A room of the gallery with nothing but suitcases. Not tossed into a pile as I’d seen in Birkenau, but arranged by the artist in a staggered phalanx. In this work the fronts and backs of the cases had been cut out, leaving only the spinal frames, so that they were a beautiful assembly of grids, windows rather than containers. “Loaded” is the title of the piece.  Ironies and paradoxes swarm around the image but do not sting.
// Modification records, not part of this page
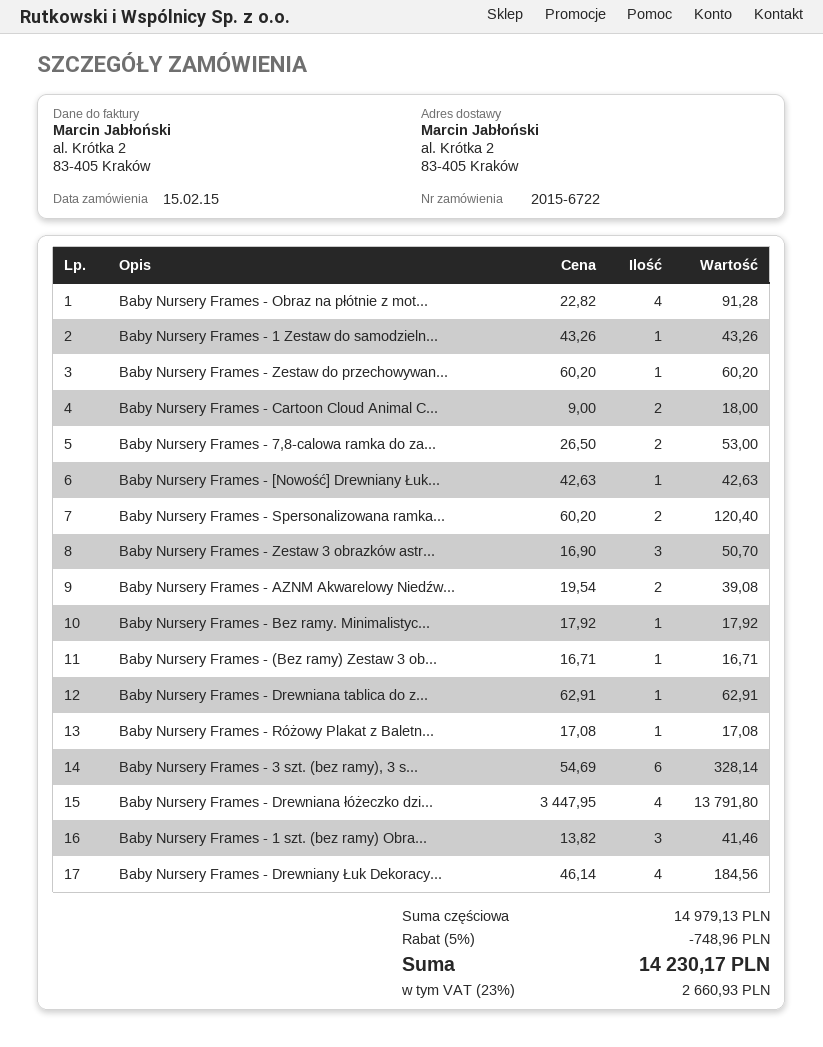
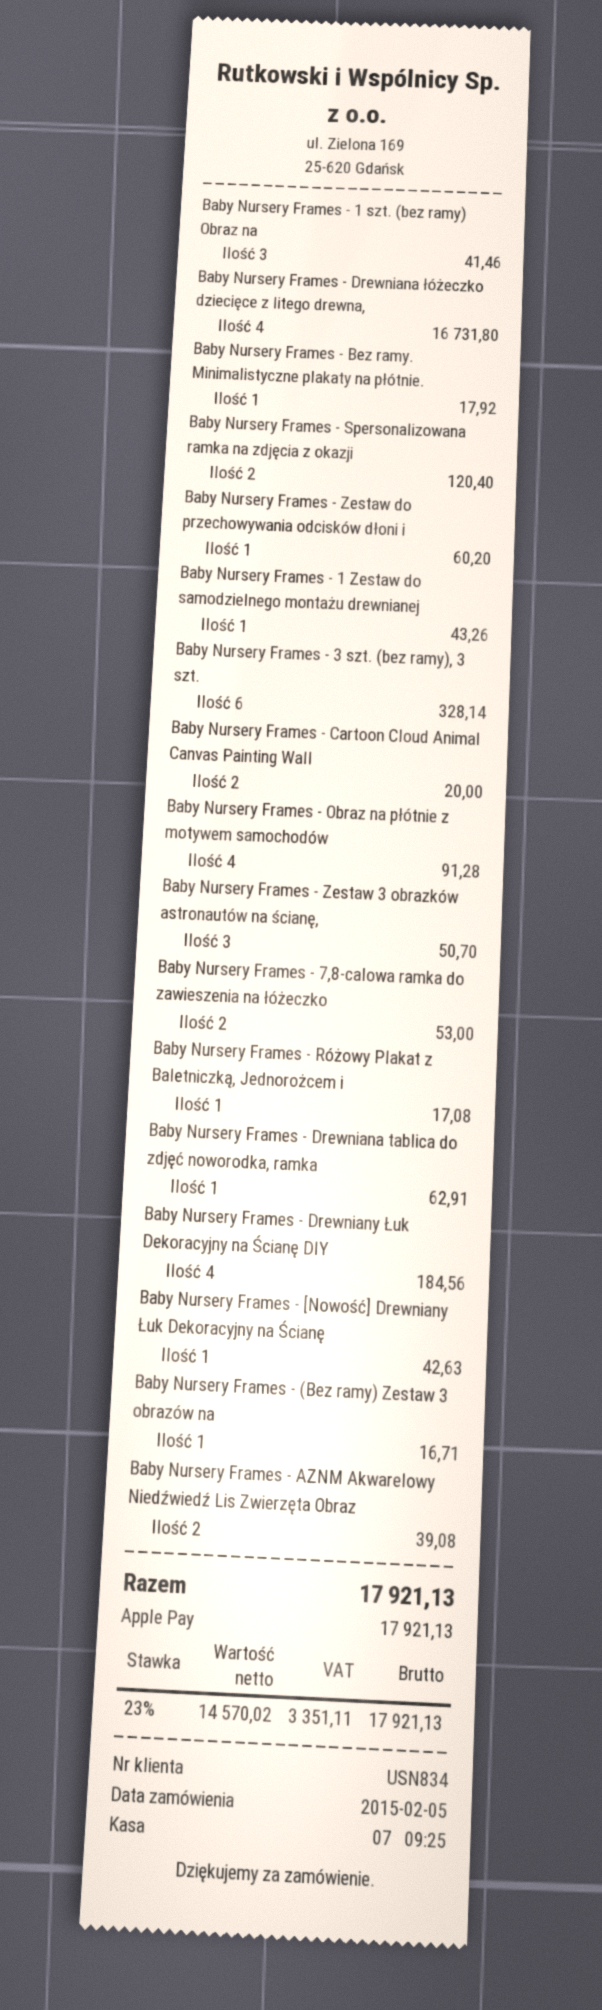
order date: 2015-02-15 -> 2015-02-05
Baby Nursery Frames - Cartoon Cloud Animal C...: 2 for 18.00 -> 2 for 20.00
Baby Nursery Frames - Drewniana łóżeczko dzi...: 4 for 13791.80 -> 4 for 16731.80
discount: 5% = 748.96 -> none
tax: 23% = 2660.93 -> 23% = 3351.11
total: 14230.17 -> 17921.13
But the installation in the last room leaves me more exposed. Ambiguity does not seem adequate. Here the object is another heap, with many variations of one kind of item—footwear again—but now pressed together and starched into a vague, aspirational shape. Shoes point in all directions; sneakers, laces hanging limp, thongs, clogs, sandals, none very sturdy, none designed for long journeys, made of canvas, plastic, vinyl, rubber, wood, straw, flimsy leather, their tongues panting, their soles turning in or facing out. An agglomerated mound, but again, it seems to me, things discreetly juxtaposed, not to deny chaos, but to enhance pathos. And the mass of detritus has an outline, a purpose. “Borka [the Barge]” by the Kosovar-Albanian artist Sislej Xhafa. It is a small boat, I see now, such as might carry a dozen people, though there must be at least a thousand shoes pressed together. Art was not a safe harbor. The prow is tipped up in a point, as if buffeted by invisible waves, in the otherwise still and empty space of the white walled gallery. A laconic label explains: shoes collected on the beaches of Lampedusa. There seems to be some color coordination, despite the deliberate impression of rubbish. This gray mass of tattered objects is inflected with lemon yellow here, baby pink there, an orange and blue pattern, and the photojournalist’s inescapable, urgent pop-out red.

*

What have I learned in these walks through history, religion, and art? Some things about Poland, I suppose, a unique version of tensions in many parts of the world between nationalism and cosmopolitanism, tradition and modernity, historical trauma and regeneration. “(Pages of illustrations.)” More fundamentally, some things about myself as a beholder: that when my imagination presses back, as Stevens says, against the pressure of reality, it does not always bring relief; that my desire for order and beauty may be stronger than my desire for truth; that I want them to be one desire, and that sometimes, with the help of art, they are. That I will never really be prepared for what I see.